The OFED stuff in the meantime is part of 3.5-rc6. Infiniband has been
supported for a long time and its a very important technology given the
problematic nature of ethernet at high network speeds.

OFED crap exists for those running RHEL5/6. The new enterprise distros are
based on the 3.2 kernel which has pretty good Infiniband support
out of the box.

___
Virtualization mailing list
Virtualization@lists.linux-foundation.org
https://lists.linuxfoundation.org/mailman/listinfo/virtualization


Re: SCSI Performance regression [was Re: [PATCH 0/6] tcm_vhost/virtio-scsi WIP code for-3.6]

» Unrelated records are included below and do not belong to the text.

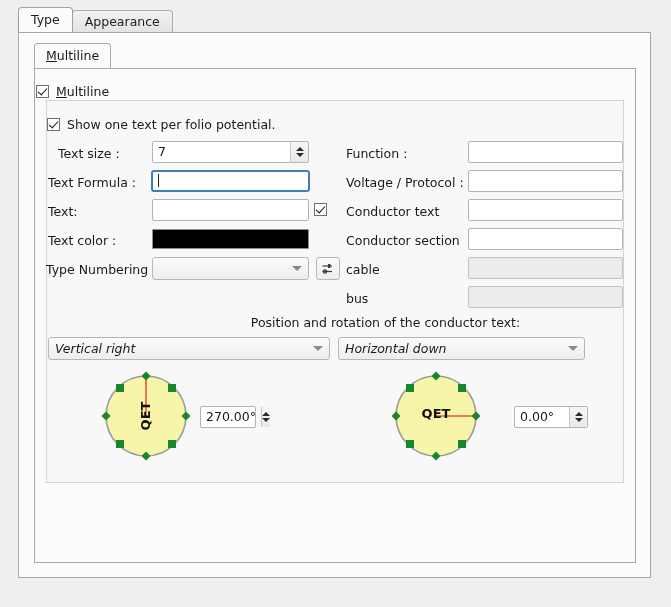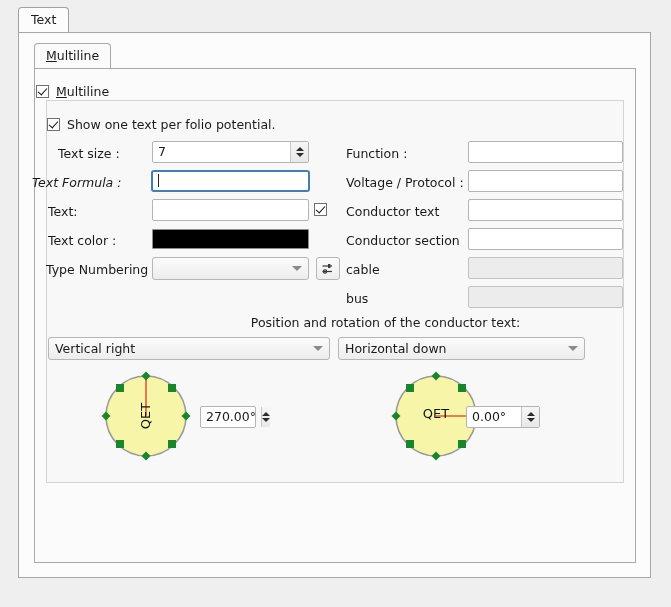"Text" span { text: Text -> Type }
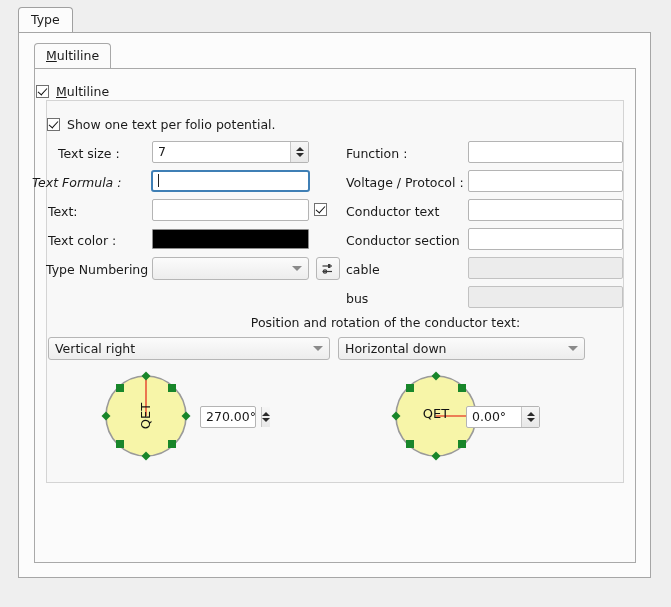"Appearance" div.tab { html: none -> <div> <span>Appearance</span> </div> }
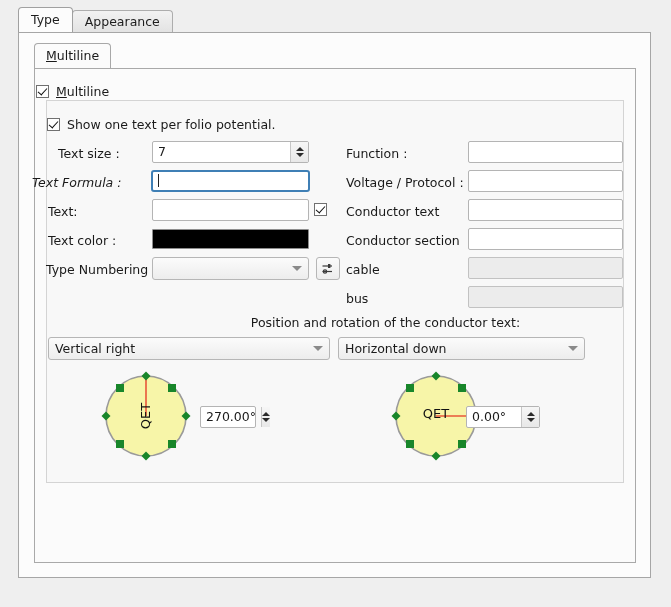"Text Formula :" div.lbl { font-style: italic -> none; left: 32px -> 48px }
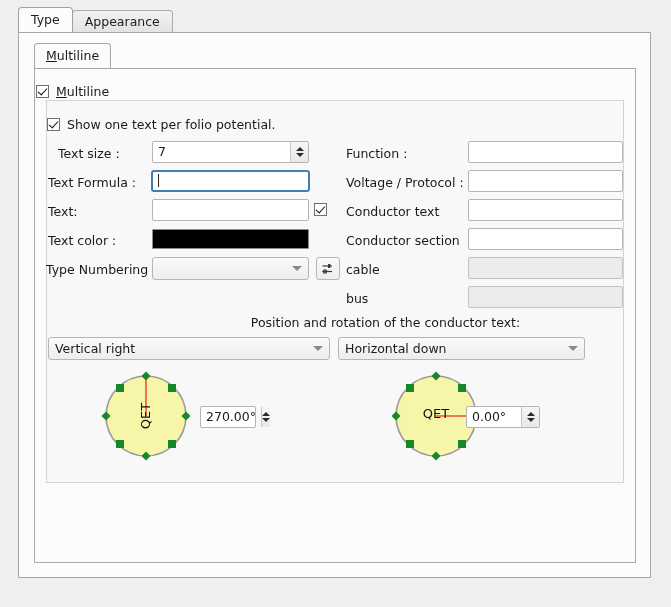"Vertical right" .combo { font-style: none -> italic }
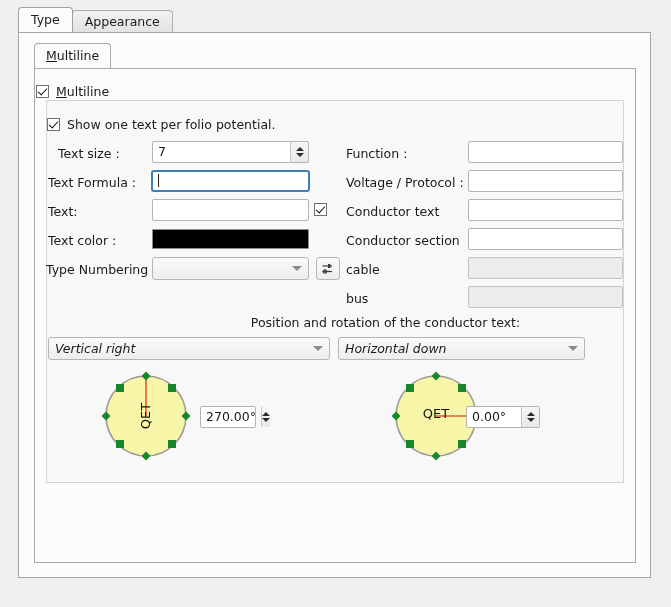"QET" .rotwrap { font-weight: none -> bold }
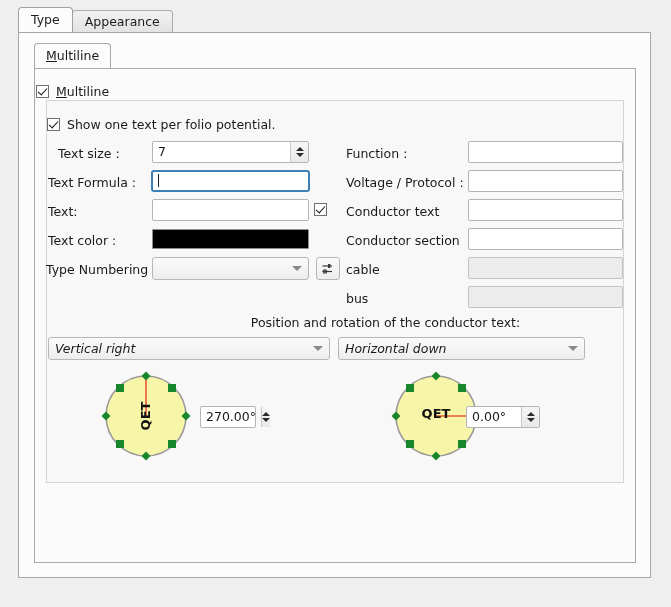"0.00°" div.spin { left: 466px -> 514px }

2012-07-06 Thread Nicholas A. Bellinger
On Fri, 2012-07-06 at 09:43 +0400, James Bottomley wrote:
 On Thu, 2012-07-05 at 20:01 -0700, Nicholas A. Bellinger wrote:
 
  So I'm pretty sure this discrepancy is attributed to the small block
  random I/O bottleneck currently present for all Linux/SCSI core LLDs
  regardless of physical or virtual storage fabric.
  
  The SCSI wide host-lock less conversion that happened in .38 code back
  in 2010, and subsequently having LLDs like virtio-scsi convert to run in
  host-lock-less mode have helped to some extent..  But it's still not
  enough..
  
  Another example where we've been able to prove this bottleneck recently
  is with the following target setup:
  
  *) Intel Romley production machines with 128 GB of DDR-3 memory
  *) 4x FusionIO ioDrive 2 (1.5 TB @ PCI-e Gen2 x2)
  *) Mellanox PCI-exress Gen3 HCA running at 56 gb/sec 
  *) Infiniband SRP Target backported to RHEL 6.2 + latest OFED
  
  In this setup using ib_srpt + IBLOCK w/ emulate_write_cache=1 +
  iomemory_vsl export we end up avoiding SCSI core bottleneck on the
  target machine, just as with the tcm_vhost example here for host kernel
  side processing with vhost.
  
  Using Linux IB SRP initiator + Windows Server 2008 R2 SCSI-miniport SRP
  (OFED) Initiator connected to four ib_srpt LUNs, we've observed that
  MSFT SCSI is currently outperforming RHEL 6.2 on the order of ~285K vs.
  ~215K with heavy random 4k WRITE iometer / fio tests.  Note this with an
  optimized queue_depth ib_srp client w/ noop I/O schedulering, but is
  still lacking the host_lock-less patches on RHEL 6.2 OFED..
  
  This bottleneck has been mentioned by various people (including myself)
  on linux-scsi the last 18 months, and I've proposed that that it be
  discussed at KS-2012 so we can start making some forward progress:
 
 Well, no, it hasn't.  You randomly drop things like this into unrelated
 email (I suppose that is a mention in strict English construction) but
 it's not really enough to get anyone to pay attention since they mostly
 stopped reading at the top, if they got that far: most people just go by
 subject when wading through threads initially.
 

It most certainly has been made clear to me, numerous times from many
people in the Linux/SCSI community that there is a bottleneck for small
block random I/O in SCSI core vs. raw Linux/Block, as well as vs. non
Linux based SCSI subsystems.

My apologies if mentioning this issue last year at LC 2011 to you
privately did not take a tone of a more serious nature, or that
proposing a topic for LSF-2012 this year was not a clear enough
indication of a problem with SCSI small block random I/O performance.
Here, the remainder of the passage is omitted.